I then asked it to find the rate of rape per year from the 1950's on in both countries. It did that quickly. Then I asked it to show the number of immigrants from the Mideast and Africa since the 1950's. It did that quickly.

England went from somewhere around 300 rapes in the late 40's to 1950 to 70 some odd thousand as the immigrant population burgeoned.


I asked: what are the reported rapes in England in the late 1940's to 1950?
Grok:

Reported rapes (offences known to the police) in England and Wales during the late 1940s–1950 were very low by modern standards, typically in the low hundreds per year at most.



I asked: "what are the reported rapes in England in 2022 to 2024?"

Grok: Police-recorded rape offences in England and Wales (the standard reporting area) were around 67,000–71,000 per year in the relevant periods, with a slight dip then rise.

statista.com

Then the next question is what is the rate of immigration from the Mideast and Africa by year from 1950 to 2024.

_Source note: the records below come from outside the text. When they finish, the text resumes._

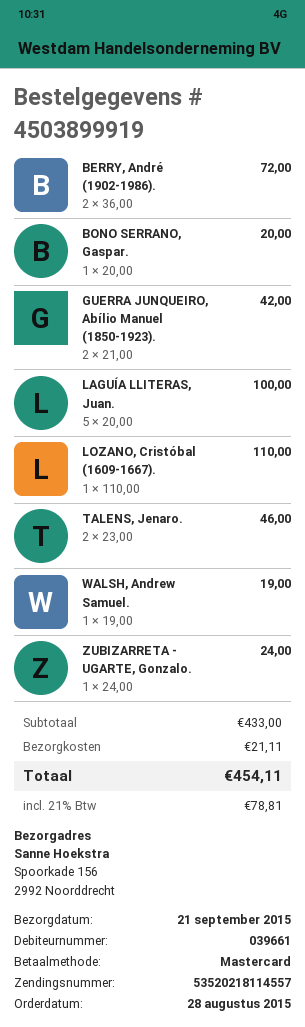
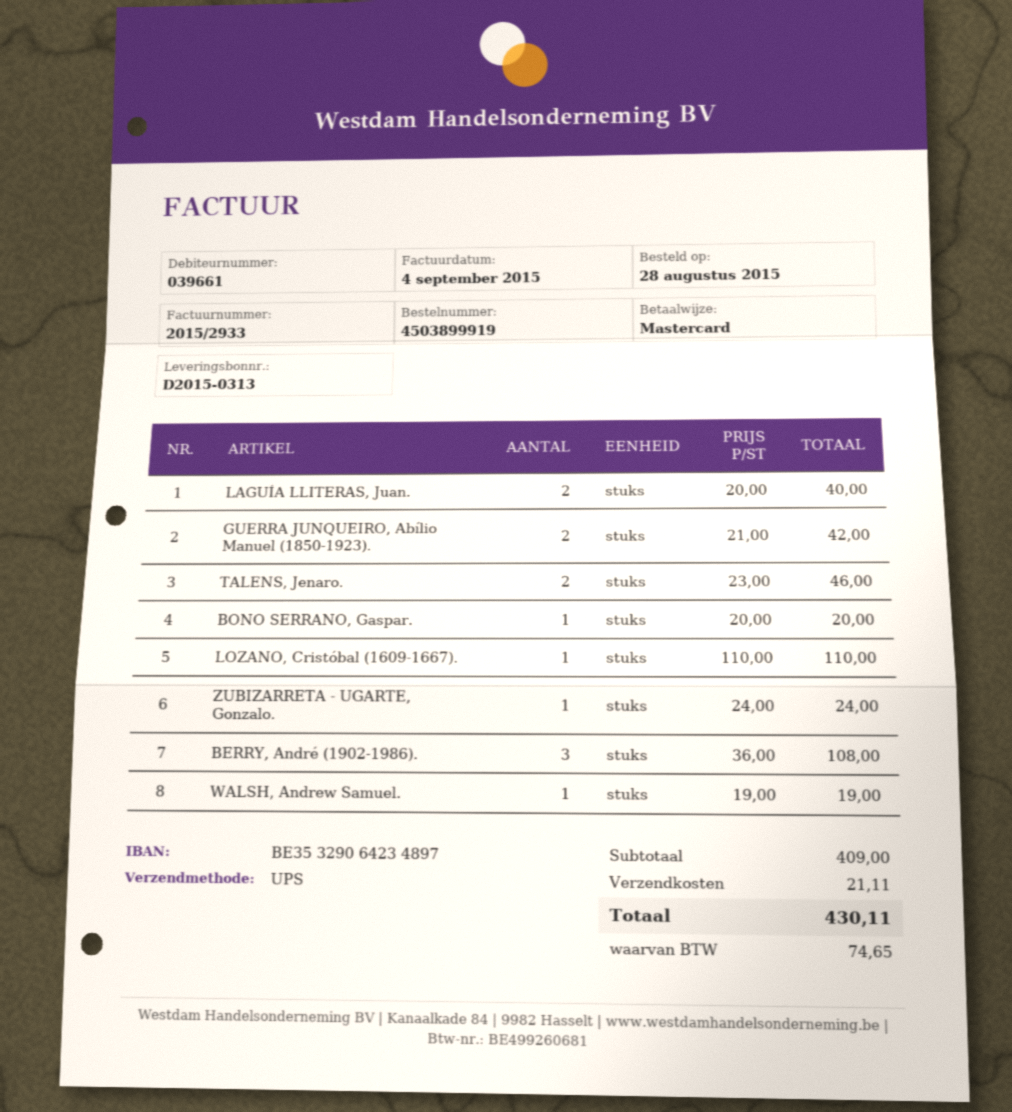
BERRY, André (1902-1986).: 2 x 36.00 = 72.00 -> 3 x 36.00 = 108.00
LAGUÍA LLITERAS, Juan.: 5 x 20.00 = 100.00 -> 2 x 20.00 = 40.00
subtotal: 433.00 -> 409.00
tax: 78.81 -> 74.65
total: 454.11 -> 430.11

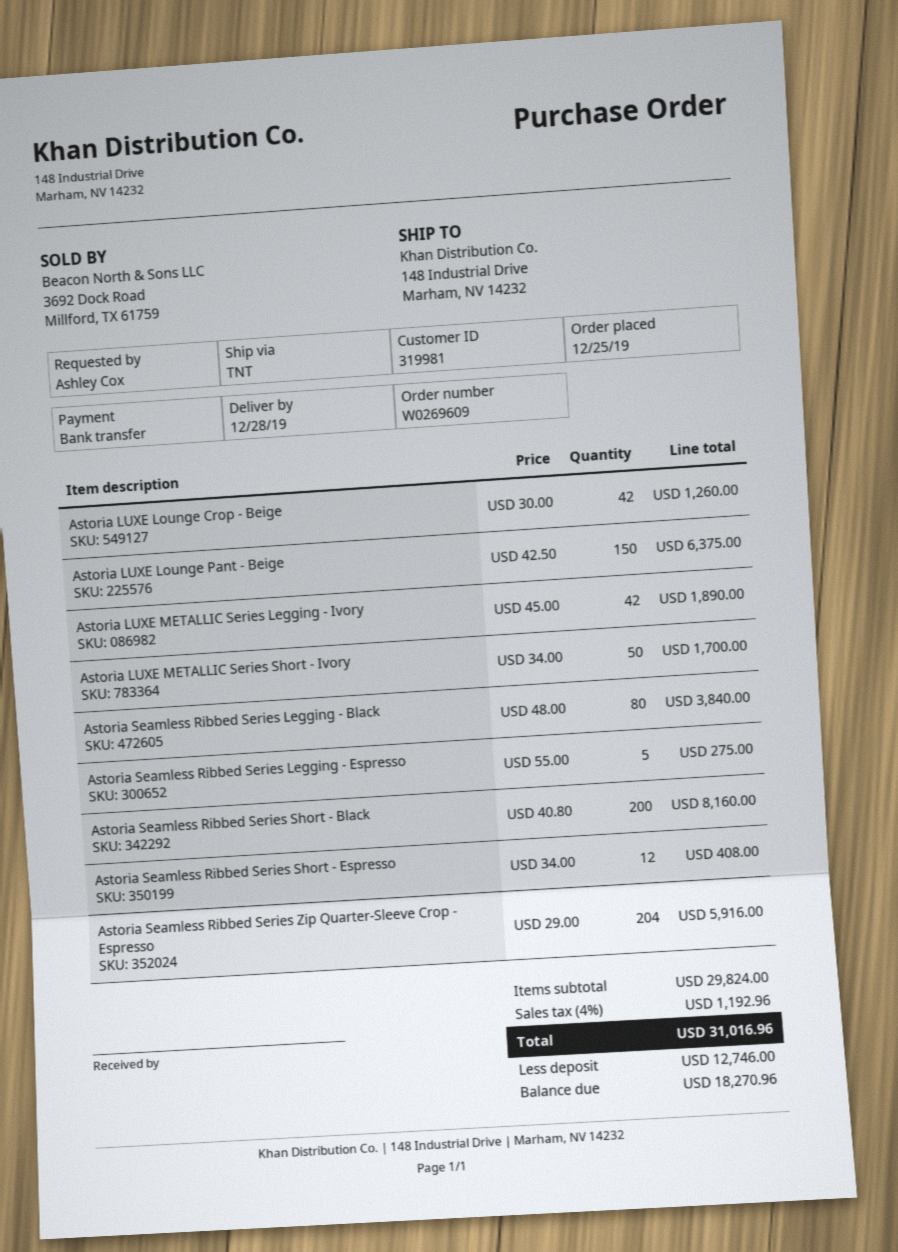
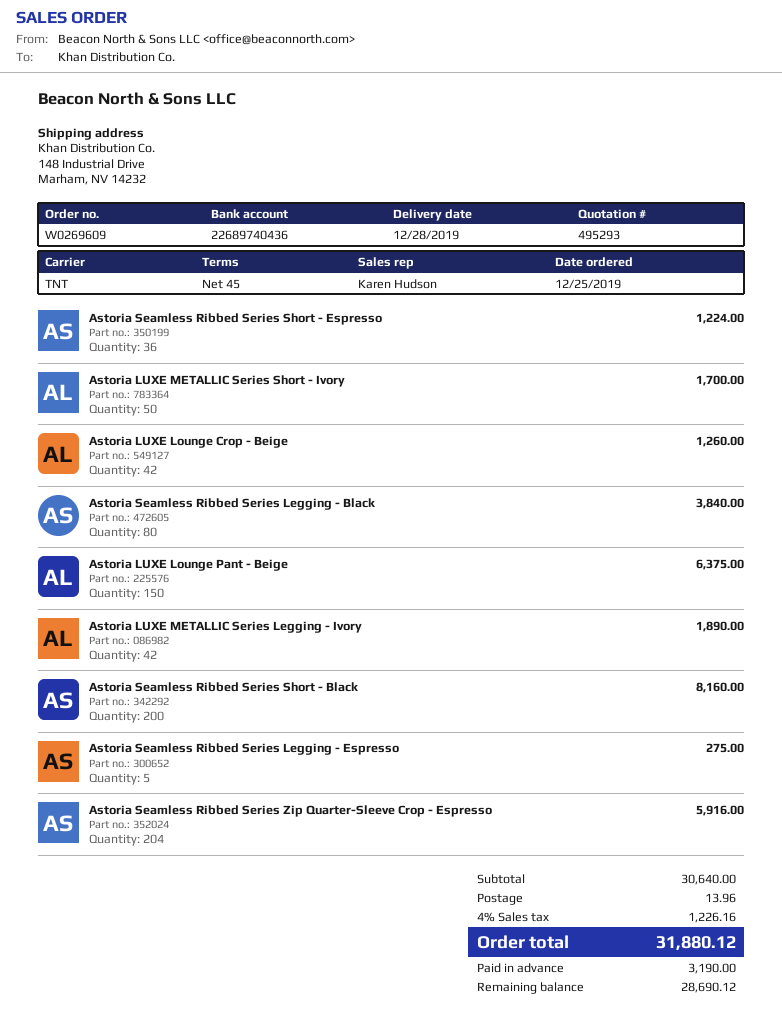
Astoria Seamless Ribbed Series Short - Espresso: 12 for 408.00 -> 36 for 1224.00
subtotal: 29824.00 -> 30640.00
shipping: none -> 13.96
tax: 4% = 1192.96 -> 4% = 1226.16
total: 31016.96 -> 31880.12
deposit: 12746.00 -> 3190.00
balance: 18270.96 -> 28690.12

This post was edited on 7/11/26 at 5:24 pm
Posted by NC_Tigah
Make Orwell Fiction Again
Member since Sep 2003
140470 posts
Posted on 7/11/26 at 5:27 pm to
quote:

The trick is to ask the right questions.
The trick is to ask the right questions, and the right follow ups. Again, typically the AI will edge its searches/responses closer to the answer it marks you as being interested in ... because the game is to keep you using it. Search engines do something similar. That can be good or bad, btw. But it is not learning, it is acquiring.
This post was edited on 7/11/26 at 5:31 pm
Posted by Ailsa
Member since May 2020
10875 posts
Posted on 7/11/26 at 5:40 pm to
quote:

Beyond the garbage in garbage out reality, it does do extensive searches quickly. The trick is to ask the right questions.


It's biased.
Posted by Undertow
Member since Sep 2016
9233 posts
Posted on 7/11/26 at 5:42 pm to
You have to know how to use AI. You don’t just trust what it says. You look at the sources it gives.